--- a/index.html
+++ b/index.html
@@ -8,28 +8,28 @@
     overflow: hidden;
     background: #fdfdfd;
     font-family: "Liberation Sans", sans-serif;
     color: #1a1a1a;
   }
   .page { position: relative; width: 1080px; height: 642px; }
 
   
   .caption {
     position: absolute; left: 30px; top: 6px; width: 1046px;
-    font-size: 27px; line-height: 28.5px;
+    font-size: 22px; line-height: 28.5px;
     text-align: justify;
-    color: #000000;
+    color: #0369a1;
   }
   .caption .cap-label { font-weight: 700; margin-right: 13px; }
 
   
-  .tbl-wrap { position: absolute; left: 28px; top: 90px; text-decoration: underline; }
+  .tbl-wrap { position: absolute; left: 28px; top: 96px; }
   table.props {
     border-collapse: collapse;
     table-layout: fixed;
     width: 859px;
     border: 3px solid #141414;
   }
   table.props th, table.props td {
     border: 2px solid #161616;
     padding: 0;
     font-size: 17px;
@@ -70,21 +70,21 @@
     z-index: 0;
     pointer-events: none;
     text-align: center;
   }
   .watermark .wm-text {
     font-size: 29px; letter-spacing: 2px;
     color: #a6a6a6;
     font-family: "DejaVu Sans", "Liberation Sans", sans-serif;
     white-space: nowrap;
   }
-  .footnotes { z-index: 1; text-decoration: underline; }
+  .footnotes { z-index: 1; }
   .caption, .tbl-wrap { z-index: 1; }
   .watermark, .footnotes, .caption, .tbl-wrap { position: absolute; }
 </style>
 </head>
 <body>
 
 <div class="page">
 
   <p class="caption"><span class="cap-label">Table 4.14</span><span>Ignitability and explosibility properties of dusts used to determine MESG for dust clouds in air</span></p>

...

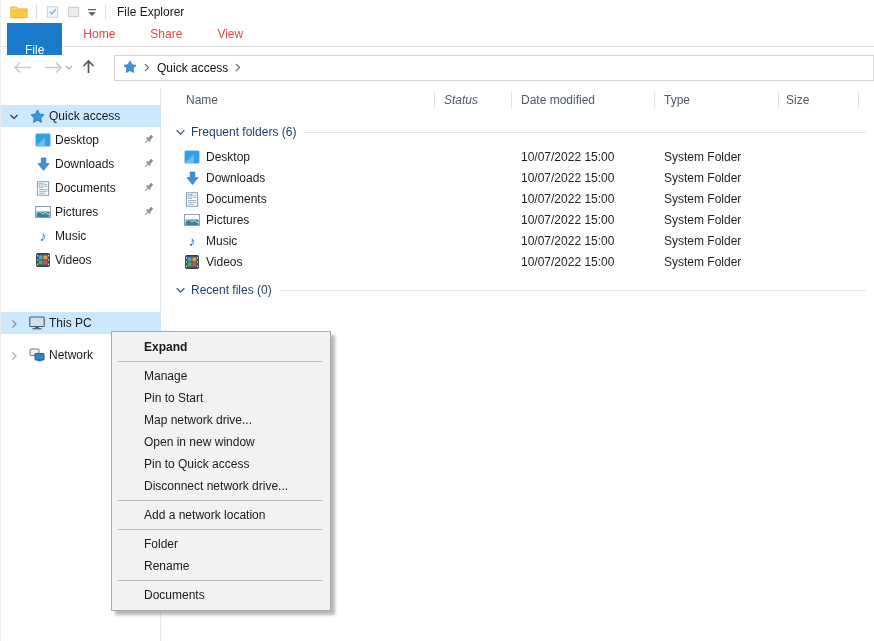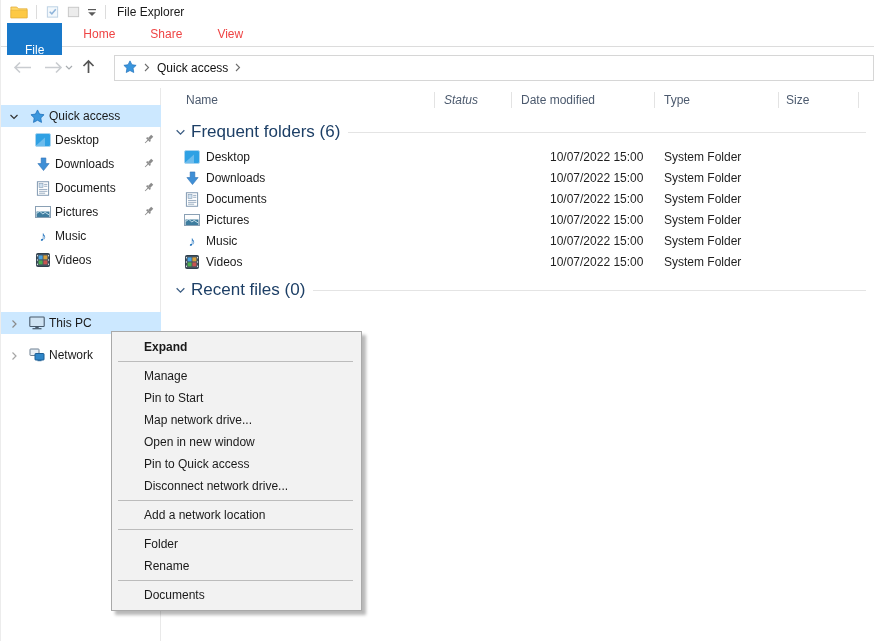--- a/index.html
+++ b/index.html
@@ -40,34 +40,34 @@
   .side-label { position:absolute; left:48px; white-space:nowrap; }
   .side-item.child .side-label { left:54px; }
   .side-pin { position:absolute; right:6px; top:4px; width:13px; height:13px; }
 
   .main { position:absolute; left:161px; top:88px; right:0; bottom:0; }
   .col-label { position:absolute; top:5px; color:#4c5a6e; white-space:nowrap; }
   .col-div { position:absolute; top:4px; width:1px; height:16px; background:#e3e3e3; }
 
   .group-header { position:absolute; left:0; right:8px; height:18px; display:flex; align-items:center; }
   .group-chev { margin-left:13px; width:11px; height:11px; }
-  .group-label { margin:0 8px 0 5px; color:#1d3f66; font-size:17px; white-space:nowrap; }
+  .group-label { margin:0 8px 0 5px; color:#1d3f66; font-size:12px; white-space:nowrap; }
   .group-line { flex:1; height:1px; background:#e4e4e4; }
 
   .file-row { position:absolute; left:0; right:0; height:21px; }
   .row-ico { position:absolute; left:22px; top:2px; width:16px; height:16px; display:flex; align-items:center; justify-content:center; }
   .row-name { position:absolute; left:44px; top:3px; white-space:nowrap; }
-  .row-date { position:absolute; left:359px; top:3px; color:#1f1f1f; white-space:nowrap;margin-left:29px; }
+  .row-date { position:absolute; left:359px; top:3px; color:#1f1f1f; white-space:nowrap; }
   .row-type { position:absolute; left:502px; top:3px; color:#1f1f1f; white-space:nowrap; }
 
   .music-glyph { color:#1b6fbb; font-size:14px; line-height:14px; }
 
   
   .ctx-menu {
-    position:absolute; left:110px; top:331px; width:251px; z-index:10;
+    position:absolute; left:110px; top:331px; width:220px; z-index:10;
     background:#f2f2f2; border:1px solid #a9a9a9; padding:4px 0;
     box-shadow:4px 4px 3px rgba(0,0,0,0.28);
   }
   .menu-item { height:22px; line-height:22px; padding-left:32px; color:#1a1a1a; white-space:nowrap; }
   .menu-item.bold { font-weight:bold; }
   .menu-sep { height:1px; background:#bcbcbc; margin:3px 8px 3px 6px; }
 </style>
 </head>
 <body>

▶ [About this task]: Check each line of the listing above for the string "footnotes" and return those that contain it.

▶ [Output for this exercise]:
-  .footnotes { z-index: 1; text-decoration: underline; }
+  .footnotes { z-index: 1; }
   .watermark, .footnotes, .caption, .tbl-wrap { position: absolute; }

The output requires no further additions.